Viral !!! Hentikan Sopir Pikap, Polisi Keluarkan Pistol

TENTENG PISTOL : Foto pria sedang berbicara dengan sopir pikap sambil menenteng pistol.
TENTENG PISTOL : Foto pria sedang berbicara dengan sopir pikap sambil menenteng pistol.

BUMIAYU, suaramerdeka.com - Media sosial tengah viral seorang anggota Polres Brebes berbicara dengan sopir pikap sambil menenteng pistol. Foto seorang pria memakai kaus yang berbicara dengan sopir L300 diunggah oleh akun Facebook Mugi Darusman pada Rabu (15/1).

Pria tersebut diduga tidak terima disalip sopir pikap dan mengeluarkan pistol. Pada narasi keterangan foto yang diunggah tertulis "Honda Jazz disalip L300 lah kok ngamuk" pake nodong senpi segala cok, horang kaya gak punya etika".

Namun, Kepolisian Resor (Polres) Brebes meluruskan berita vital di media sosial itu. Polres menyebut anggotanya tidak menodongkan pistol ke sopir pikap L300 di Pasar Linggapura, Kecamatan Tonjong, Brebes, seperti ramai diunggah di media sosial.

Kasubag Humas Polres Brebes AKP Suraedi membenarkan jika pria dalam foto yang viral tersebut merupakan anggota Polres Brebes. Namun pihaknya mengaku anggotanya tersebut tidak menodongkan pistol ke sopir L300."Tidak benar (menodongkan pistol)," ujarnya.

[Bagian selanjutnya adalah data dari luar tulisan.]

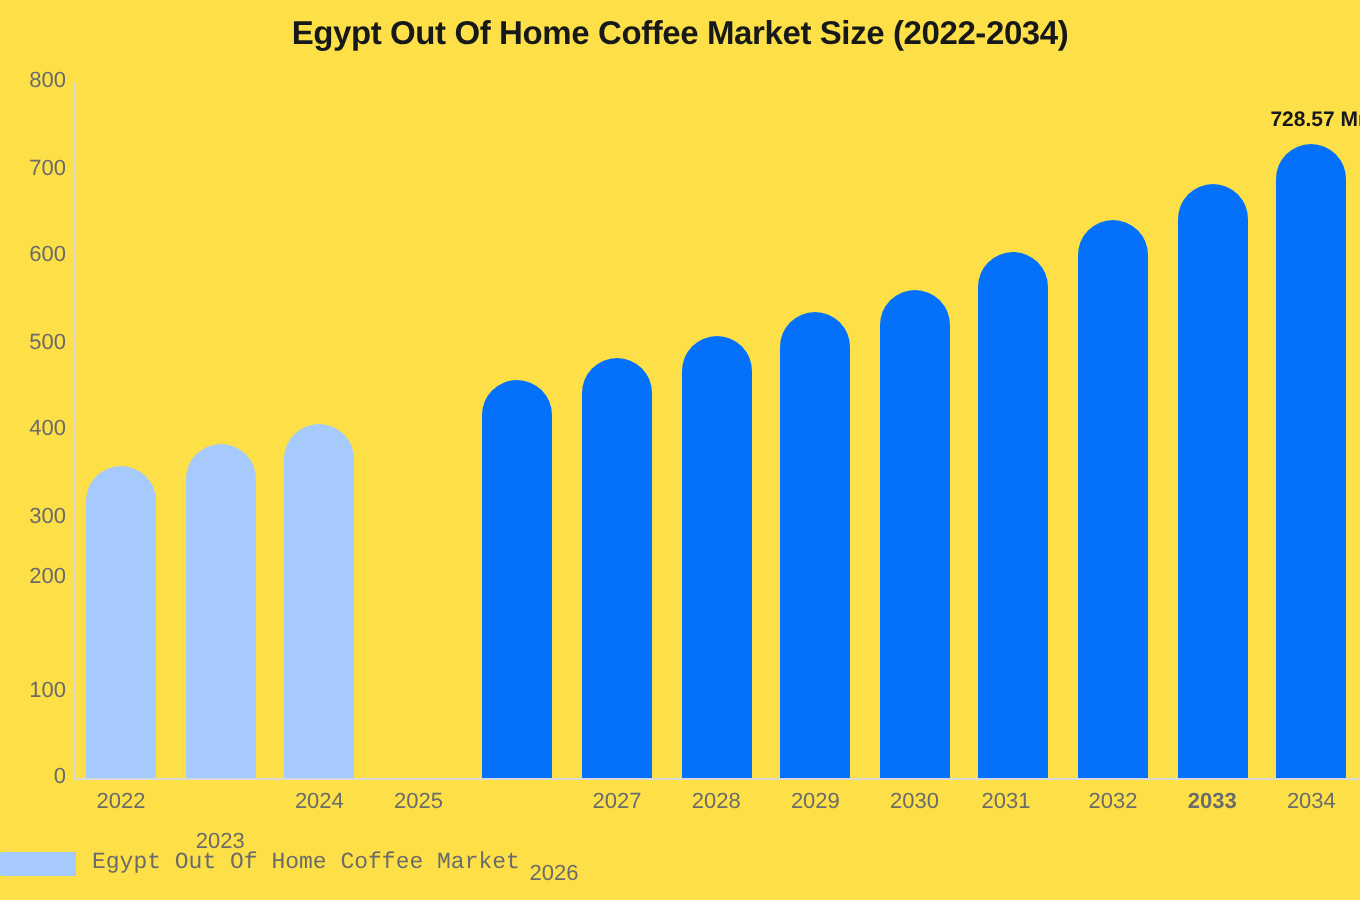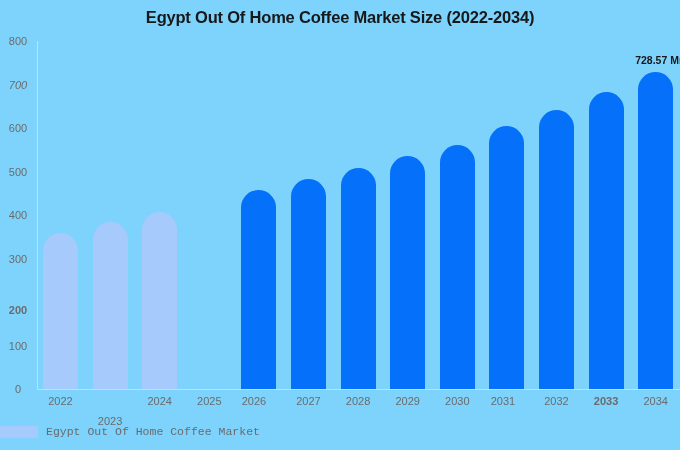--- a/index.html
+++ b/index.html
@@ -13,21 +13,21 @@
     height: 450px;
     font-family: "Liberation Sans", sans-serif;
     overflow: hidden;
     position: relative;
   }
 
   #chart-root {
     position: relative;
     width: 680px;
     height: 450px;
-    background: #7dd3fc;
+    background: #fde047;
   }
 
   
   #chart-title {
     position: absolute;
     top: 8px;
     left: 0;
     width: 680px;
     text-align: center;
     font-size: 16.5px;
@@ -61,21 +61,21 @@
     width: 643px;
     height: 1px;
     background: #d9d9d9;
   }
 
   
   .y-tick {
     position: absolute;
     right: 0;
     width: 30px;
-    text-align: center;
+    text-align: right;
     font-size: 11px;
     color: #6b6b6b;
     line-height: 1;
     transform: translateY(-50%);
     white-space: nowrap;
   }
   #y-ticks {
     position: absolute;
     left: 0;
     top: 41px;
@@ -160,26 +160,26 @@
 </style>
 </head>
 <body>
 
 <div id="chart-root">
 
   <div id="chart-title">Egypt Out Of Home Coffee Market Size (2022-2034)</div>
 
   <div id="y-ticks">
       <div class="y-tick" style="top: 0px;">800</div>
-      <div class="y-tick" style="top: 43.5px; font-style: italic;">700</div>
+      <div class="y-tick" style="top: 43.5px;">700</div>
       <div class="y-tick" style="top: 87px;">600</div>
       <div class="y-tick" style="top: 130.5px;">500</div>
       <div class="y-tick" style="top: 174px;">400</div>
       <div class="y-tick" style="top: 217.5px;">300</div>
-      <div class="y-tick" style="top: 269px; font-weight: bold;">200</div>
+      <div class="y-tick" style="top: 248px;">200</div>
       <div class="y-tick" style="top: 304.5px;">100</div>
       <div class="y-tick" style="top: 348px;">0</div>
     </div>
   <div id="y-axis-line"></div>
   <div id="x-axis-line"></div>
 
   <div id="plot-area">
       <div class="bar-slot" style="left: 6px; height: 348px;">
         <div class="bar" title="2022: 359" style="height: 156.165px; background: rgb(165, 202, 251);"></div>
       </div>
@@ -217,21 +217,21 @@
         <div class="bar" title="2034: 728.57" style="height: 316.928px; background: rgb(5, 112, 250);"></div>
         <div class="bar-label anchor-left" style="bottom: 323.928px;">728.57 Mn</div>
       </div>
     </div>
 
   <div id="x-ticks">
       <div class="x-tick" style="left: 1.5px;">2022</div>
       <div class="x-tick" style="left: 51.1px; margin-top: 20px;">2023</div>
       <div class="x-tick" style="left: 100.7px;">2024</div>
       <div class="x-tick" style="left: 150.3px;">2025</div>
-      <div class="x-tick" style="left: 195px;">2026</div>
+      <div class="x-tick" style="left: 218px; margin-top: 36px;">2026</div>
       <div class="x-tick" style="left: 249.5px;">2027</div>
       <div class="x-tick" style="left: 299.1px;">2028</div>
       <div class="x-tick" style="left: 348.7px;">2029</div>
       <div class="x-tick" style="left: 398.3px;">2030</div>
       <div class="x-tick" style="left: 444px;">2031</div>
       <div class="x-tick" style="left: 497.5px;">2032</div>
       <div class="x-tick" style="left: 547.1px; font-weight: bold;">2033</div>
       <div class="x-tick" style="left: 596.7px;">2034</div>
     </div>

Saraedi menjelaskan kronologi peristiwa pada Rabu (15/1) tersebut bermula saat anggotanya yang mengemudikan mobil Honda Jazz dalam perjalanan dari arah Tegal ke Purwokerto usai mengantar ayahnya yang sedang sakit berobat.

Di tengah perjalanan, anggotanya mendapati mobil pikap dari arah yang sama yang melaju ugal-ugalan sehingga membahayakan kendaraan lain."Sopir pikap menyalip dari sisi kiri secara ugal-ugalan," jelasnya.

Lantaran membahayakan dan curiga mobil pikap adalah pelaku kejahatan, anggota langsung melakukan pengejaran dan berhasil menghentikannya di Pasar Linggapura, Tonjong.

Selanjutnya, anggotanya menghampiri untuk mengingatkan sekaligus memintai keterangan. Namun sopir pikap tidak percaya yang bersangkutan adalah polisi meskipun sudah ditunjukkan kartu tanda anggota.

"Karena kebetulan saat itu anggota sedang berpakaian preman lalu keluarkan pistol. Jadi tidak ada penodongan," ujarnya.

Menurut Suraedi, wajar jika seorang anggota polisi membawa pistol. Pihaknya juga masih terus melakukan klarifikasi kepada semua pihak yang terlibat dalam kejadian tersebut.